Stronger together: Joint action in the mica supply chain
We are a founding member of the Responsible Mica Initiative (RMI), which was established as a multi-stakeholder group following the Mica Summit 2016. From January 2018 to January 2020, our company holds the presidency of the organization. The initiative aims to eradicate child labor and unacceptable working conditions in the Indian mica supply chain by joining forces across industries. In 2018, we actively supported the RMI’s work to improve traceability along the Indian mica supply chain: "Responsible Mica specifications" have been developed and pilot tests on the field have been conducted. To build sustainable living conditions in local communities, the RMI started a community empowerment program in the mica mining area. The goal is to address the root causes of child labor and to improve the livelihood of the local community. In 2018, 40 villages in Jharkhand and Bihar (India), were selected for the program.

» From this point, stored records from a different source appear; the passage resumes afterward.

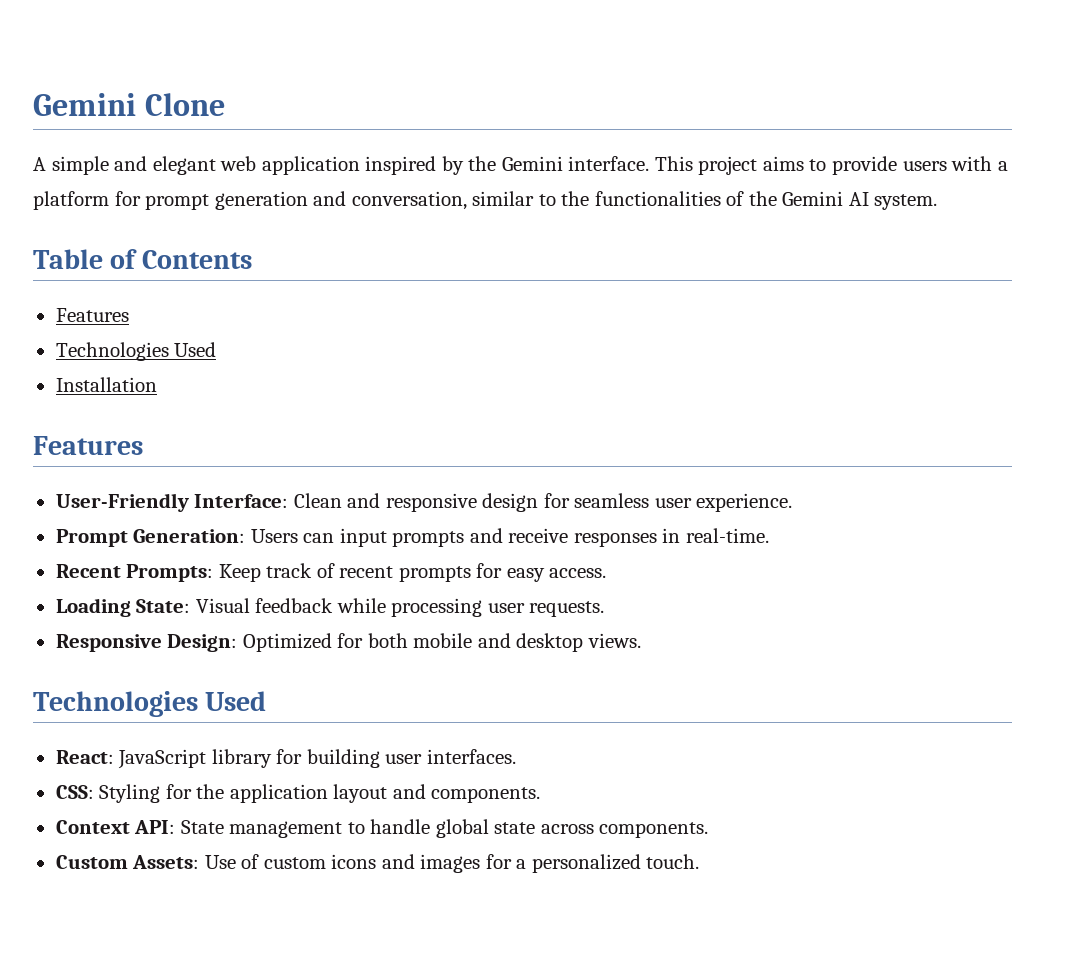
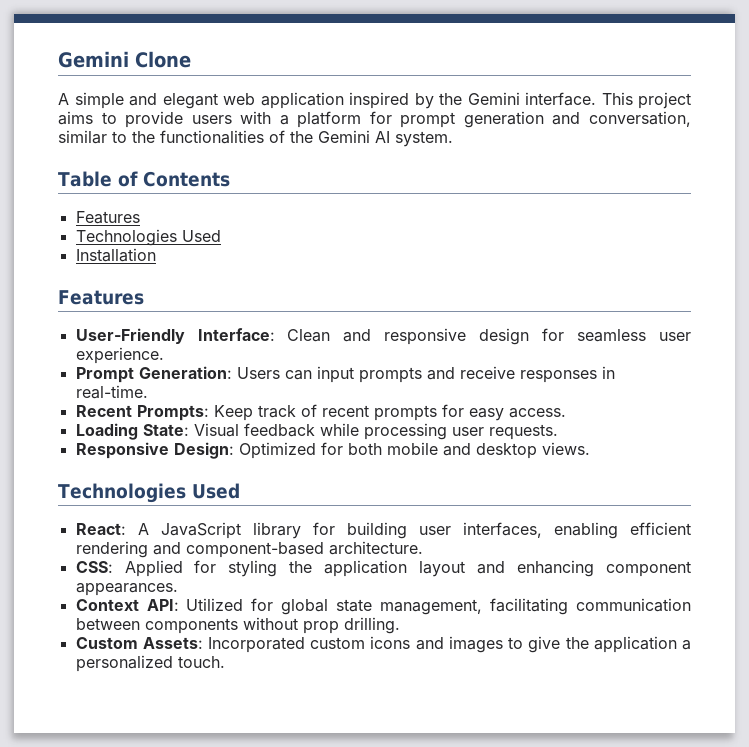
- React: JavaScript library for building user interfaces.
- CSS: Styling for the application layout and components.
+ React: A JavaScript library for building user interfaces, enabling efficient rendering and component-based architecture.
+ CSS: Applied for styling the application layout and enhancing component appearances.
- Context API: State management to handle global state across components.
+ Context API: Utilized for global state management, facilitating communication between components without prop drilling.
- Custom Assets: Use of custom icons and images for a personalized touch.
+ Custom Assets: Incorporated custom icons and images to give the application a personalized touch.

We participated in dialogues with various stakeholders and at conferences in 2018, such as the Child Labor Platform (CLP) of the International Labour Organization (ILO) in Paris (France), the Mica Stakeholder Event in The Hague (Netherlands) organized by Terre des Hommes and the OECD Forum on Responsible Mineral Supply Chain in Paris. During these meetings, approaches on fighting child labor were critically reviewed and best practices were shared.
New sources of mica
Our processes undergo constant review and improvement. We are evaluating other sources for mica according to our quality, social and environmental standards both in India and in other regions. Part of our mica, for example, is obtained from Brazil. This helps us to secure supply over the long term and avoid potential bottlenecks. We also manufacture effect pigments based on synthetic substrates as an alternative to pigments based on natural mica.